End to End Automatic Speech Recognition: Introduction

In this article, we looked at the basic elements of an end-to-end Automatic Speech Recognition pipeline, the major challenges encountered with these pipelines, and some of the potential solutions.

2 years ago   •   11 min read

By Anuj Sable

Add speed and simplicity to your Machine Learning workflow today

Get startedContact Sales


Automatic Speech Recognition or ASR as it is known more commonly in the deep learning community is the ability to consume a speech audio signal and output an accurate textual representation of said speech input. This field of research, like many others, had seen its development stagnate until deep learning approaches enabled new techniques to increase the performance and efficiency of ASR models.

In the first two parts of this series which can be found here and here, we explore the tools that enable us to look more deeply into acoustic modeling for tougher and more challenging downstream tasks. Before you dive into this article, I would recommend you to visit the first articles referenced above to get a grasp on the basics of audio signal processing.

In this article we will try to dissect the commonly seen ASR pipelines that allow for end-to-end recognition of speech, starting as a sound recording and pushing out text that transcribes the sound.

Online vs Offline ASR

Before we go any further, let us first understand the difference between Online and Offline ASR. Online ASR happens as the speaker is speaking, the transcription process happening simultaneously with a minor lag. The computational power required for our ASR models and low latency is paramount for online ASR tasks along with the accuracy of the transcriptions, the three objectives being in conflict with each other.

Offline ASR on the other hand happens when the entire speech recording is available to us beforehand and our models can focus on transcribing the speech into its text as accurately as possible. The results can then be served as required by your application. Offline ASR can allow us to afford bigger models that can take a bit more resources and time but do not compromise on accuracy.

Both kinds of models are extremely relevant as they serve different applications downstream which include but are not limited to conversational agents, expert agents, RPA bots, speech analysis and summarization, etc.
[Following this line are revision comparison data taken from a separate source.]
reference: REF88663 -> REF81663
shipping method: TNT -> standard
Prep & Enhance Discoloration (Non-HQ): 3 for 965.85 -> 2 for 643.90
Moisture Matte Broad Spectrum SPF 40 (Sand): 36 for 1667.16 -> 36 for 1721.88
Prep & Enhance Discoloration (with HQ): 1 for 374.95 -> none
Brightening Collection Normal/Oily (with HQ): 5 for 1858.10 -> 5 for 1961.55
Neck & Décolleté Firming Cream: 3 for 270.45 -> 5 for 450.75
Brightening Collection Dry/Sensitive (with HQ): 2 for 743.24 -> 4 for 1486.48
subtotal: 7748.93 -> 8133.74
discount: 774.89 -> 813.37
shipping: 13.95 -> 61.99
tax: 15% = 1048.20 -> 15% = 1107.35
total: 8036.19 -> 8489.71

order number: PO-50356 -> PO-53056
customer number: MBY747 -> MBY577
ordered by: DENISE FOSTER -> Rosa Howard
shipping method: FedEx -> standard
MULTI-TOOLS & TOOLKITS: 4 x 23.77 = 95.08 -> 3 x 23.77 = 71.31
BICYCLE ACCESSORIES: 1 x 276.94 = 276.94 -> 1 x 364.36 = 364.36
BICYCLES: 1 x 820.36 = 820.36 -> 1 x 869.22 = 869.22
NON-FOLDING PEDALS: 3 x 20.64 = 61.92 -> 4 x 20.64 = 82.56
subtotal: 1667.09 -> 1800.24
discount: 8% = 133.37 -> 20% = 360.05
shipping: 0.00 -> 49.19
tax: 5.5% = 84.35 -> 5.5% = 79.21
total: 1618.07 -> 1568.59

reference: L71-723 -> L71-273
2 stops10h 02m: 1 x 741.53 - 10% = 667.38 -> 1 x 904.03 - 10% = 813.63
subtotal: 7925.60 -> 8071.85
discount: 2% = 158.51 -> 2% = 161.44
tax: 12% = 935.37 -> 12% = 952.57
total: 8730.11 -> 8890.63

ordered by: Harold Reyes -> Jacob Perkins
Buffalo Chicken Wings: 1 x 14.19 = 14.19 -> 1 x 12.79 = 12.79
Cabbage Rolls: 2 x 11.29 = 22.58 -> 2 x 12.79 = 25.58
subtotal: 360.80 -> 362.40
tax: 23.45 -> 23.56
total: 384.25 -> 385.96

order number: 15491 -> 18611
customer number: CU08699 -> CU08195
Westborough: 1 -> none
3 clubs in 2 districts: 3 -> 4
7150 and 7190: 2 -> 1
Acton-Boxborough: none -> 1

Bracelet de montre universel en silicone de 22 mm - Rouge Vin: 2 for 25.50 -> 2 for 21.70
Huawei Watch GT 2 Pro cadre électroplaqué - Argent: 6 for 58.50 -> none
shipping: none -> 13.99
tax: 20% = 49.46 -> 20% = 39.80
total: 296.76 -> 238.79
While the two modes of ASR are different, the underlying technology intersects for the most part; hence we will mention this bifurcation only when necessary.

The ASR Pipeline

The Automation of speech recognition, as you can intuitively imagine, will require us to break the problem into simpler sub-problems like speech and language.

Broadly, the pipelines consist of two major components:

  1. Acoustic encoders
  2. Textual decoders

The acoustic encoders output the encoding for a speech input so that it can be consumed by the decoders to output meaningful textual representations of the encoding.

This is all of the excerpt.